BRIEF -
Read through the lines below for the string "Sharma" and copy each one that has it.
(Beginning of SOURCE MATERIAL)
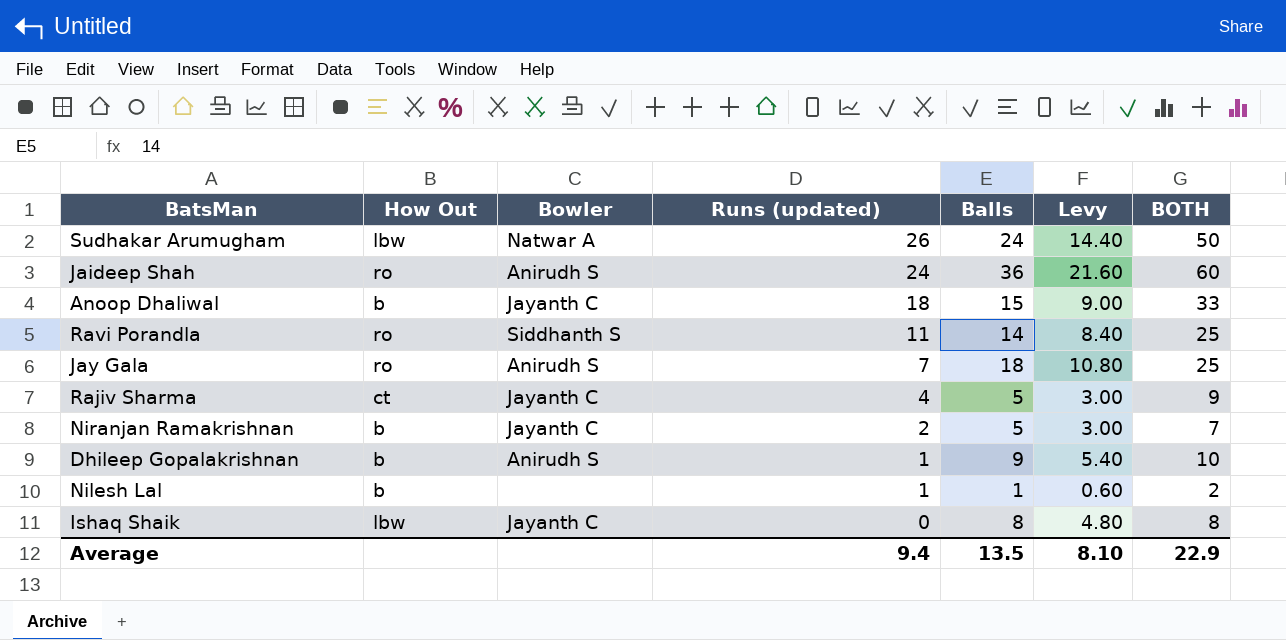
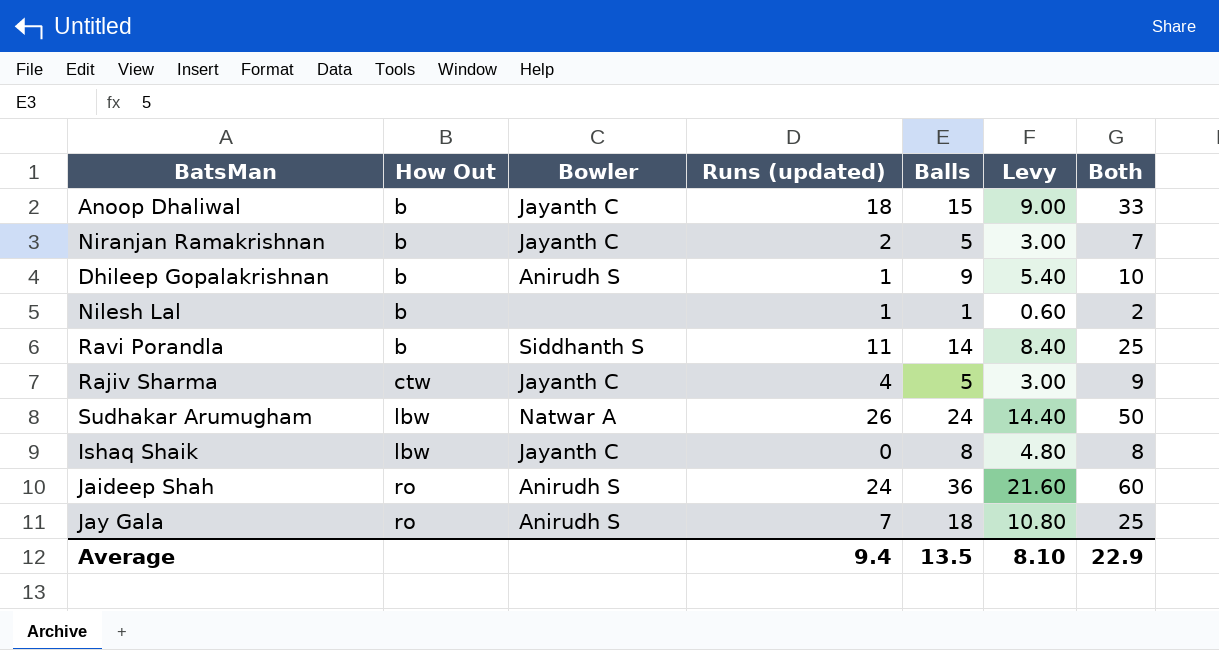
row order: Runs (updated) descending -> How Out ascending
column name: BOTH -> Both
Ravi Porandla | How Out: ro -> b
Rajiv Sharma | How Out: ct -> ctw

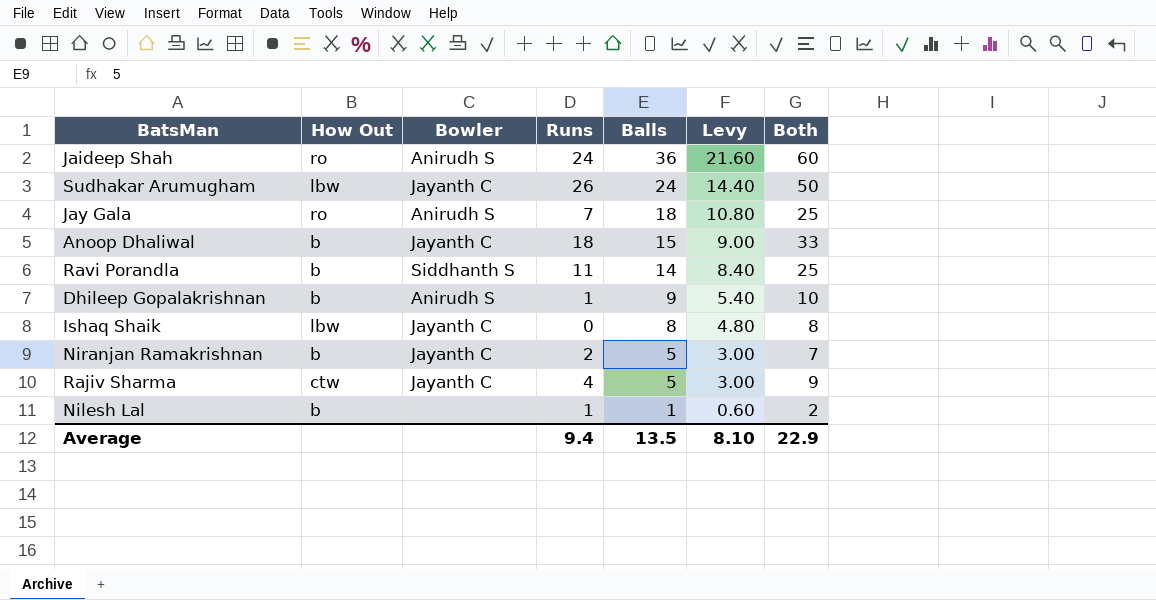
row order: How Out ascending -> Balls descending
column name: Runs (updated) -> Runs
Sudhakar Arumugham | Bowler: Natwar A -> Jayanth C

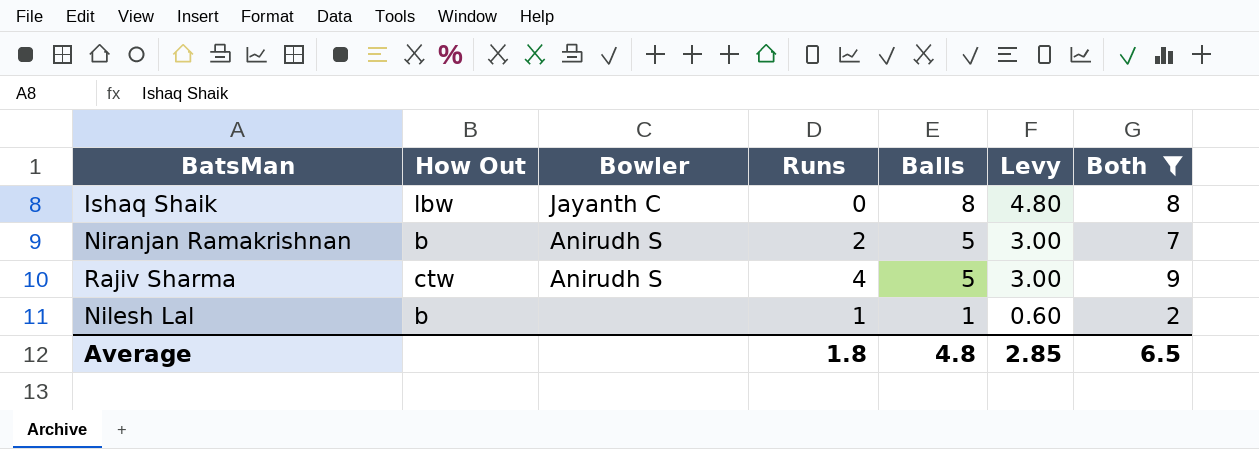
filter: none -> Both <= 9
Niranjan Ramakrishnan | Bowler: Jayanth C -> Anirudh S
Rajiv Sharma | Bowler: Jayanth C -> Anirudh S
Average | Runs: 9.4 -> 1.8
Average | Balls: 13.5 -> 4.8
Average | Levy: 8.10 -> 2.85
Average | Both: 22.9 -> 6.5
(End of SOURCE MATERIAL)
RESPONSE FOR THIS EXERCISE -
Rajiv Sharma | How Out: ct -> ctw
Rajiv Sharma | Bowler: Jayanth C -> Anirudh S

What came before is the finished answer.